Er ist zwar noch nie in seiner Karriere k.o. gegangen. Doch bei seiner einzigen Niederlage bei einem ausgeglichen verlaufenen Fight in den USA war er beim siegbringenden Würgegriff des Gegners fast ohnmächtig geworden. Und die eine oder andere leichte Hirnerschütterung im Sparring trug er schon davon. Zudem musste er sich vor sechs Monaten einer Hüftoperation unterziehen. Doch all diese überwundenen Hürden festigten nur seinen unerschütterlichen Glauben auf dem Weg nach oben. Konrads Leidensfähigkeit und Wille imponieren auch seinem Coach. «Daniel ist aus dem gleichen Holz wie jene geschichtsträchtige eidgenössischer Kämpfer geschnitzt, die seinerzeit in ganz Europa ebenso gefürchtet wie geachtet waren», sagt der aus Bosnien stammende Zrno.
Verordneter Waldspaziergang
Für den Tag zum Ende der Höllenwoche verordnete Zrno seinem Schützling einen Waldspaziergang. Demnächst wird mit reduziertem Training die sogenannte Superkompensation einsetzen. Dadurch wird sich Konrads Energietank langsam aufladen und die im Training erarbeitete Abhärtung entfaltet sich. «Dann werde ich auch wieder Lust aufs Kämpfen bekommen», betont Konrad, der sich beim Gespräch mit dem «Furttaler» mittels Kokoswasser Mineralien zuführt.
Die Gewichtsreduktion sollte kein Problem für ihn sein, da er sich schon jetzt lediglich rund vier Kilogramm über dem Wettkampfgewicht befindet. Bei der finalen Feinabstimmung folgt nun noch die Strategie-Planung bei der Kampfführung inklusive gezielten Simulationen auf die Stärken und etwaigen Schwächen des Gegners bezogen. «Der Ire wird sicher zu Beginn versuchen, die schlagstarken Arme von Daniel müde zu drücken, damit die Arme übersäuern und nicht so gefährlich sind. Doch darauf bereiteten wir uns schon vor», betont Trainer Zrno. Die bis heute anhaltende Lust am Zweikampf weckte übrigens Konrads Bruder, der heute 31-jährige Tobias Konrad. Die beiden Brüder hatten als Kinder oft mit und gegen sich und im Kollegenkreis gerungen und sich auch gerne Action-Filme mit den seinerzeit bekannten Grössen wie Jean-Claude van Damme oder Jackie Chan angeschaut. Mit 15 begann Daniel Konrad dann in einer Kampfsport-Schule in Urdorf mit brasilianischen Jiu-Jitsu.
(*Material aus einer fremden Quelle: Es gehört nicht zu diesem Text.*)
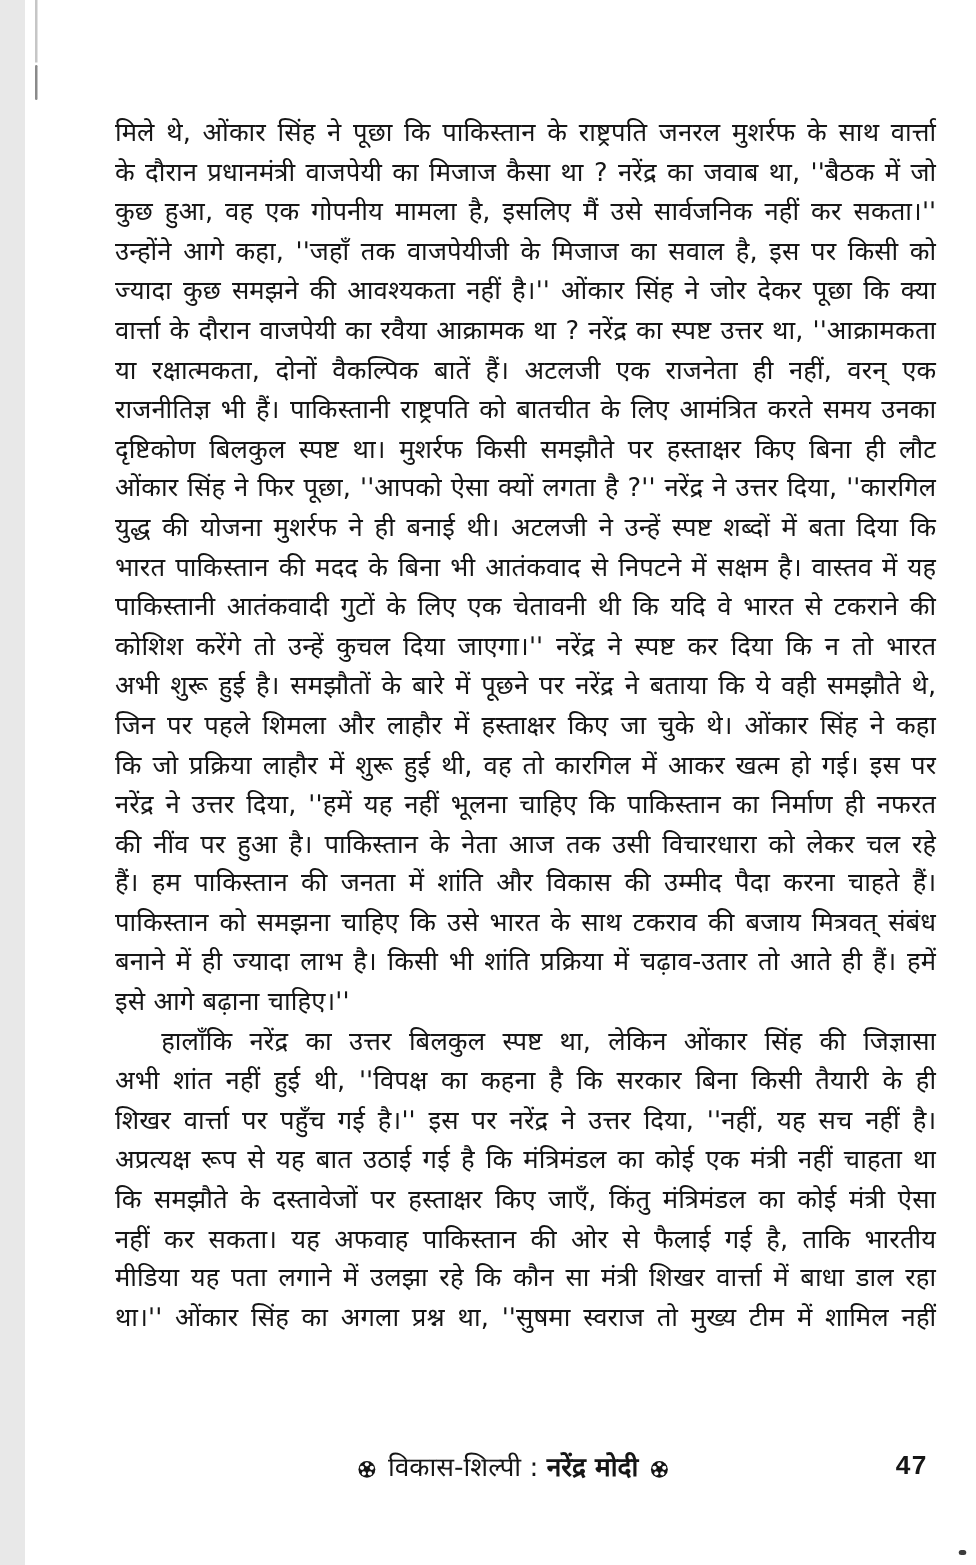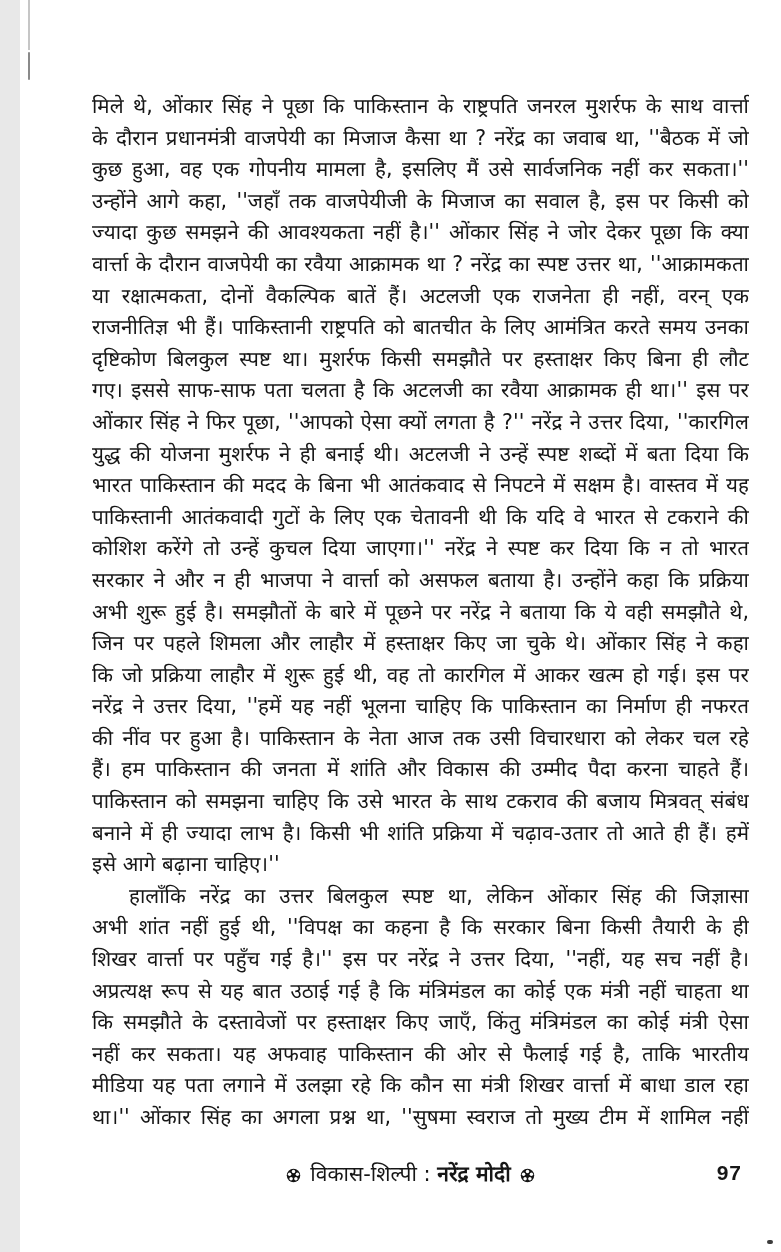--- a/index.html
+++ b/index.html
@@ -96,27 +96,25 @@
       <div class="para">
         <div class="line">मिले थे, ओंकार सिंह ने पूछा कि पाकिस्तान के राष्ट्रपति जनरल मुशर्रफ के साथ वार्त्ता</div>
         <div class="line">के दौरान प्रधानमंत्री वाजपेयी का मिजाज कैसा था ? नरेंद्र का जवाब था, ''बैठक में जो</div>
         <div class="line">कुछ हुआ, वह एक गोपनीय मामला है, इसलिए मैं उसे सार्वजनिक नहीं कर सकता।''</div>
         <div class="line">उन्होंने आगे कहा, ''जहाँ तक वाजपेयीजी के मिजाज का सवाल है, इस पर किसी को</div>
         <div class="line">ज्यादा कुछ समझने की आवश्यकता नहीं है।'' ओंकार सिंह ने जोर देकर पूछा कि क्या</div>
         <div class="line">वार्त्ता के दौरान वाजपेयी का रवैया आक्रामक था ? नरेंद्र का स्पष्ट उत्तर था, ''आक्रामकता</div>
         <div class="line">या रक्षात्मकता, दोनों वैकल्पिक बातें हैं। अटलजी एक राजनेता ही नहीं, वरन् एक</div>
         <div class="line">राजनीतिज्ञ भी हैं। पाकिस्तानी राष्ट्रपति को बातचीत के लिए आमंत्रित करते समय उनका</div>
         <div class="line">दृष्टिकोण बिलकुल स्पष्ट था। मुशर्रफ किसी समझौते पर हस्ताक्षर किए बिना ही लौट</div>
-        <div class="line">गए। इससे साफ-साफ पता चलता है कि अटलजी का रवैया आक्रामक ही था।'' इस पर</div>
         <div class="line">ओंकार सिंह ने फिर पूछा, ''आपको ऐसा क्यों लगता है ?'' नरेंद्र ने उत्तर दिया, ''कारगिल</div>
         <div class="line">युद्ध की योजना मुशर्रफ ने ही बनाई थी। अटलजी ने उन्हें स्पष्ट शब्दों में बता दिया कि</div>
         <div class="line">भारत पाकिस्तान की मदद के बिना भी आतंकवाद से निपटने में सक्षम है। वास्तव में यह</div>
         <div class="line">पाकिस्तानी आतंकवादी गुटों के लिए एक चेतावनी थी कि यदि वे भारत से टकराने की</div>
         <div class="line">कोशिश करेंगे तो उन्हें कुचल दिया जाएगा।'' नरेंद्र ने स्पष्ट कर दिया कि न तो भारत</div>
-        <div class="line">सरकार ने और न ही भाजपा ने वार्त्ता को असफल बताया है। उन्होंने कहा कि प्रक्रिया</div>
         <div class="line">अभी शुरू हुई है। समझौतों के बारे में पूछने पर नरेंद्र ने बताया कि ये वही समझौते थे,</div>
         <div class="line">जिन पर पहले शिमला और लाहौर में हस्ताक्षर किए जा चुके थे। ओंकार सिंह ने कहा</div>
         <div class="line">कि जो प्रक्रिया लाहौर में शुरू हुई थी, वह तो कारगिल में आकर खत्म हो गई। इस पर</div>
         <div class="line">नरेंद्र ने उत्तर दिया, ''हमें यह नहीं भूलना चाहिए कि पाकिस्तान का निर्माण ही नफरत</div>
         <div class="line">की नींव पर हुआ है। पाकिस्तान के नेता आज तक उसी विचारधारा को लेकर चल रहे</div>
         <div class="line">हैं। हम पाकिस्तान की जनता में शांति और विकास की उम्मीद पैदा करना चाहते हैं।</div>
         <div class="line">पाकिस्तान को समझना चाहिए कि उसे भारत के साथ टकराव की बजाय मित्रवत् संबंध</div>
         <div class="line">बनाने में ही ज्यादा लाभ है। किसी भी शांति प्रक्रिया में चढ़ाव-उतार तो आते ही हैं। हमें</div>
         <div class="line para-end">इसे आगे बढ़ाना चाहिए।''</div>
       </div>
@@ -153,16 +151,16 @@
             <circle cx="10" cy="4.6" r="2.3"></circle>
             <circle cx="15.2" cy="8.3" r="2.3"></circle>
             <circle cx="13.2" cy="14.3" r="2.3"></circle>
             <circle cx="6.8" cy="14.3" r="2.3"></circle>
             <circle cx="4.8" cy="8.3" r="2.3"></circle>
           </g>
           <circle cx="10" cy="10" r="1.8" fill="#141414"></circle>
         </svg>
       </span>
     </div>
-    <div class="page-number">97</div>
+    <div class="page-number">47</div>
   </div>
 
 </div>
 
 </body></html>

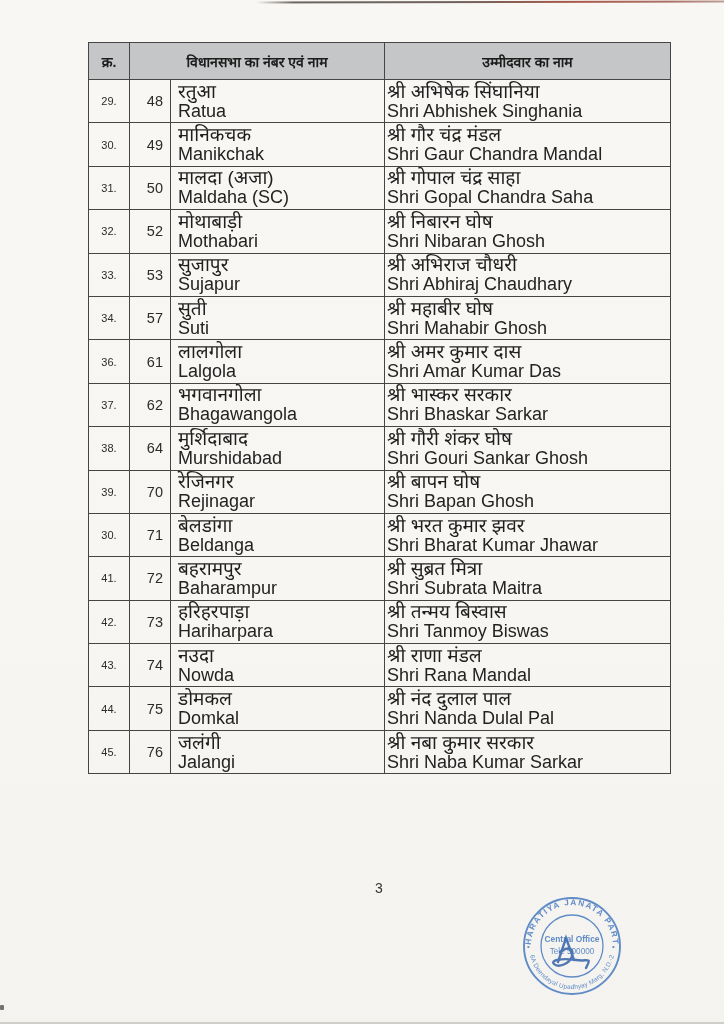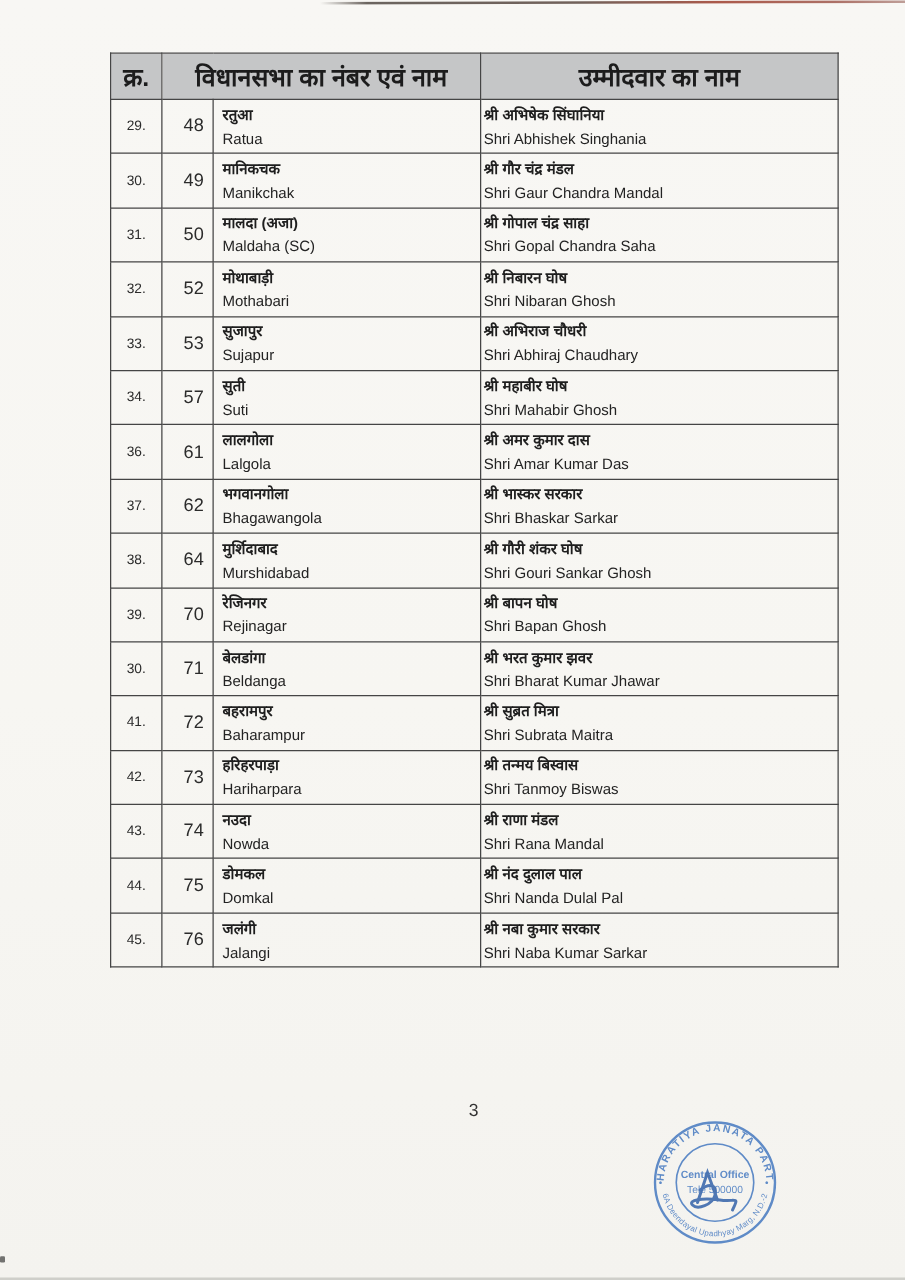--- a/index.html
+++ b/index.html
@@ -35,37 +35,37 @@
     color:#222;
   }
   .list-table th,.list-table td{
     border:1.5px solid #454545;
     padding:0;
     overflow:hidden;
   }
   .list-table thead tr{height:37px;}
   .list-table thead th{
     background:#c5c6c7;
-    font-size:20px;font-weight:bold;color:#1c1c1c;
+    font-size:14px;font-weight:bold;color:#1c1c1c;
     text-align:center;vertical-align:middle;
   }
   .list-table tbody tr{height:43.4px;}
   td.serial{
     text-align:center;vertical-align:middle;
     font-size:11px;color:#2b2b2b;
   }
   td.cnum{
     text-align:right;vertical-align:middle;
     padding-right:7px;
     font-size:14.5px;color:#2b2b2b;
   }
   td.cname{vertical-align:middle;padding-left:7px;}
   td.cand{vertical-align:middle;padding-left:2px;}
-  .hi{font-size:12px;line-height:20px;color:#1e1e1e;font-weight:700;}
-  .en{font-size:12px;line-height:19px;color:#232323;}
+  .hi{font-size:19px;line-height:20px;color:#1e1e1e;font-weight:400;}
+  .en{font-size:18px;line-height:19px;color:#232323;}
   .page-number{
     position:absolute;left:88px;top:880px;width:582px;
     text-align:center;font-size:14px;color:#333;
   }
   .stamp{
     position:absolute;left:502px;top:880px;width:140px;height:140px;
     opacity:.88;
   }
 </style>
 </head>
Der Fight Temple in Regensdorf, in dem Konrad trainiert, ist übrigens keineswegs nur dem starken Geschlecht vorbehalten. «Wir haben sehr viele Frauen, die bei uns trainieren. Auch beispielsweise im Zusammenhang mit der Schwangerschafts-Rückbildung», betont Philipp Magni vom Fight Temple.